In the course of years we have answered all known objections to Socialism in the “S.S." We can let you have back numbers if you wish. Read the “S.S." for the next twelve months and you will be much nearer an understanding of our position than you are to-day. One issue may modify some popular misconception in your mind, but it would be insufficient to convince you of the soundness of our case. One prejudice we are certain will disappear—that working men and women cannot understand the meaning of the apparently complicated events around. They can. You can. We have. And we lay no claim to more than average brains. But we have devoted many years to the study of Socialism. We know something about it. You know little.

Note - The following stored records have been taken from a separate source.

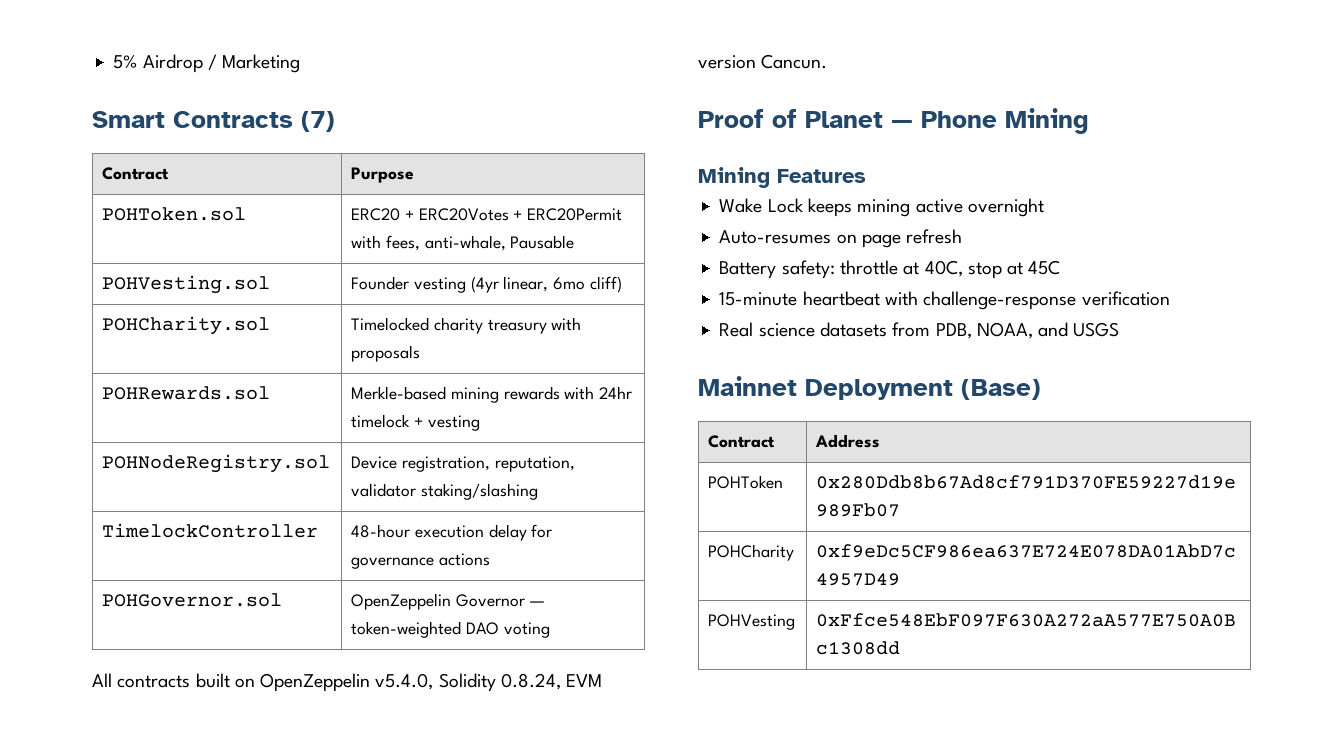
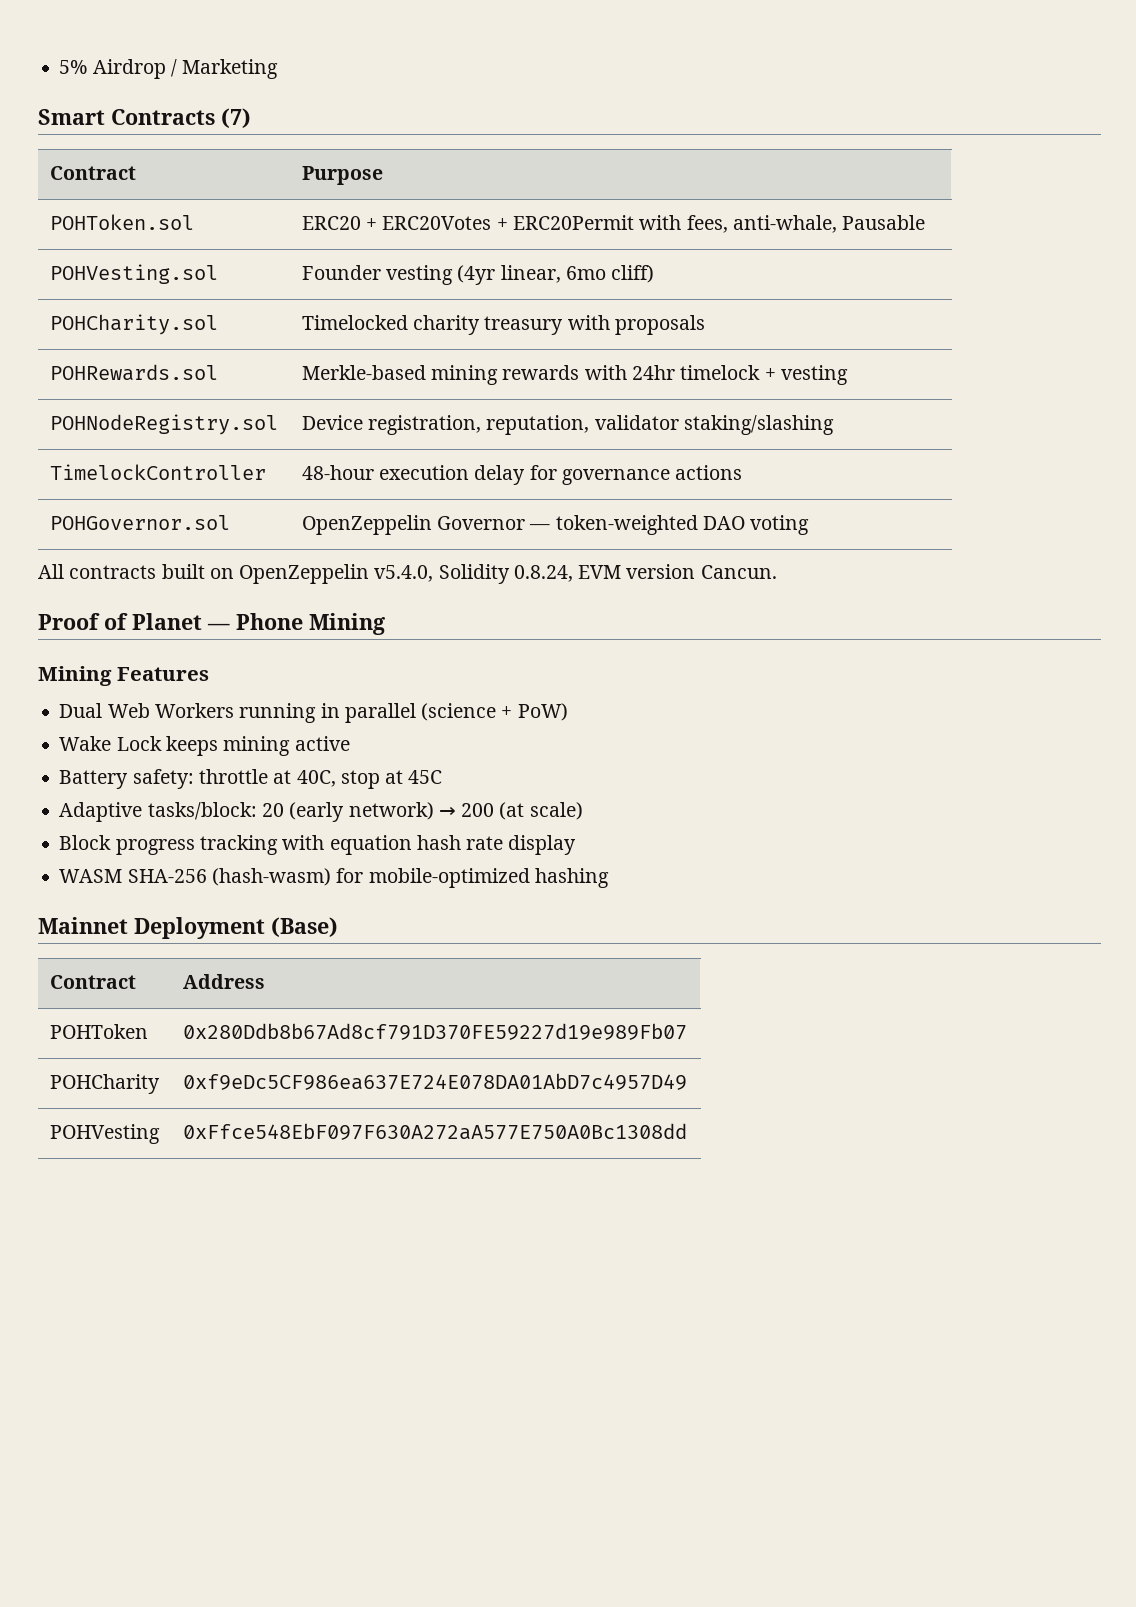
+ Dual Web Workers running in parallel (science + PoW)
- Wake Lock keeps mining active overnight
- Auto-resumes on page refresh
+ Wake Lock keeps mining active
- 15-minute heartbeat with challenge-response verification
- Real science datasets from PDB, NOAA, and USGS
+ Adaptive tasks/block: 20 (early network) → 200 (at scale)
+ Block progress tracking with equation hash rate display
+ WASM SHA-256 (hash-wasm) for mobile-optimized hashing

Quite naturally; we should be in a similar position regarding a subject to which you had devoted long study. We are not of superior intelligence. We do claim, however, that we have found ourselves on the road to Socialism (perhaps, in the first place by accident) and that you would be with us with a little guidance. We are workers drawn from representative occupations, miners, mechanics, carpenters, busmen, clerical workers, artists, house-wives, and so forth. We have a case—the case for the social ownership of the means and instruments of production. Study our case and we are certain that you will soon be in the fight for Socialism.